Now that you know the potential consequences of filing for bankruptcy, let’s focus on when you should make the move.

Debtor Collectors Are Hot on Your Heels

When you take out a loan, your lender expects you to make regular repayments till the entire loan is paid off. However, if you miss payments and default on the loan, the lender will hire debtor collectors to get the money you owe.

You don’t want to be dealing with debt collectors. These guys have a reputation of being relentless in their pursuit of debt. They will call you every other minute and use other unfriendly methods to get you to pay up.

There is no doubt debt collectors can make your life hell. Most people would rather pay off what they owe than deal with collectors.

If you’re in this situation and you’re still unable to pay up what you owe, it might be time to get bankruptcy protection. A Chapter 13 bankruptcy, for example, will allow you to negotiate a new payment plan that works for your current financial situation. Importantly, it will get the collectors off your back.

You’re Using Loans to Pay Loans

If you’re borrowing money to pay off other loans, you’re in a vicious debt cycle. Most people do this hoping they will get a lucky financial break and sort out their debts once and for all.

Unfortunately, this is rarely the case. Most people stay in an unending loop for several years.

Instead of waiting for your finances to look up, file for bankruptcy. Otherwise, you’ll keep borrowing B to pay A, then A to pay B, forever! You will also lose lots of money in loan charges and interest rates.

When you file for bankruptcy, some of the loans you have been struggling to pay off could be discharged.

You Risk Losing Your Home

There are two situations under which you could lose your home.

One, if you take out a mortgage and default it, your lender will initiate the foreclosure process after about 3 months.

Two, if you own your home outright but use it as collateral in a secured loan, the lender can initiate a repossession process if you default on the loan.

Whichever situation you are in, there’s nothing pleasant about losing your home. You probably have a strong emotional attachment to it, and losing it could mean you and your family will be homeless.

If you’re at risk of losing your prized asset, then filing for bankruptcy might be the best way to keep it in your hands. Under a Chapter 13 bankruptcy, you’ll have the opportunity to work out a new payment plan with your lenders, meaning you’ll be able to keep the house, even if foreclosure or repossession proceedings had kicked off.
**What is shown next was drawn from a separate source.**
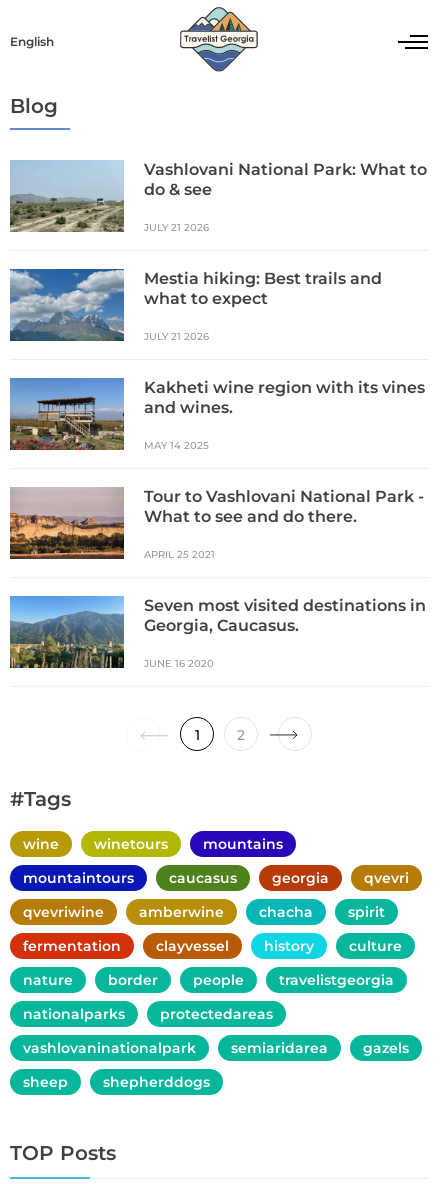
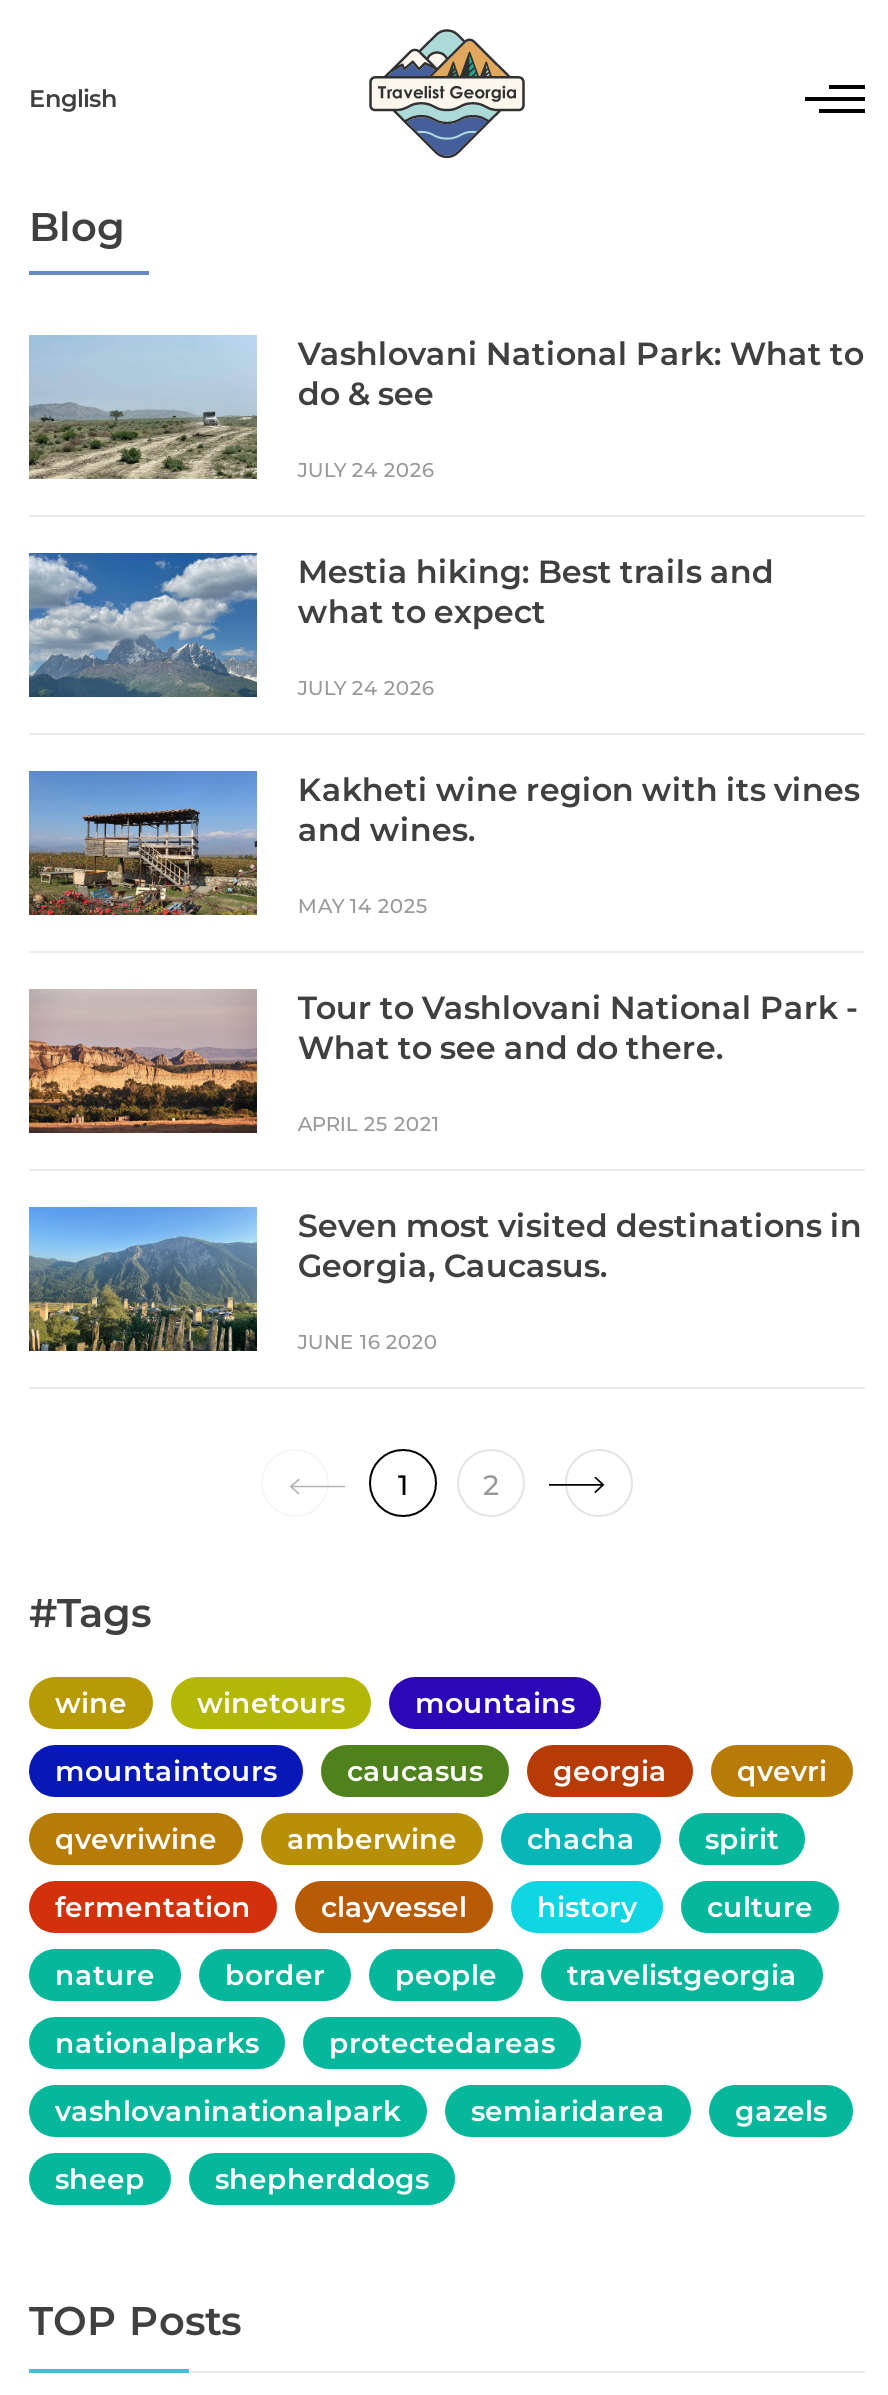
[144,221,209,234] JULY 21 2026 -> [298,457,434,483] JULY 24 2026
[144,330,209,343] JULY 21 2026 -> [298,675,434,701] JULY 24 2026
You’re Digging into You Retirement Fund

Saving for retirement is an important financial decision. When you finally hang up your spurs, you’ll rely on your retirement savings to maintain your quality of life.

Really, you should never tap into your retirement fund, unless there’s a dire emergency.

However, if you find that you’re being forced to withdraw your retirement savings just to pay off debt, you’re probably better off filing for bankruptcy. There’s no value in undoing several years’ worth of savings because of a debt that could be discharged in a successful bankruptcy.

You’re Eligible for Either Chapter 7 or Chapter 13 Bankruptcy

Just because you’re unable to pay your debts doesn’t necessarily mean a bankruptcy court will approve your application.

There’s a strict criterion that an applicant needs to meet.

For a Chapter 7, you must pass a “means test.” Your monthly income must be lower than the official median monthly income in your state. If it’s equal to or higher, you’ll have to prove that your disposable income (after subtracting living expenses) isn’t enough to take care of your debts.

For a Chapter 13, your disposable income must be adequate enough to take care of a new payment plan. Your secured debt can’t exceed a set amount ($1,149,525 as of 2019), and your unsecured debt shouldn’t be more than $385,175 (as of 2019). Also, you must have correctly filed your taxes in each of the last four years.

So, if you’re eligible for either option, you can go ahead and file.

Filing for Bankruptcy Has Its Pros and Cons

Filing for bankruptcy isn’t a light financial decision. It’s will impact your life for a long time to come, so you need to be sure about it. With this guide, you now know when to file for bankruptcy.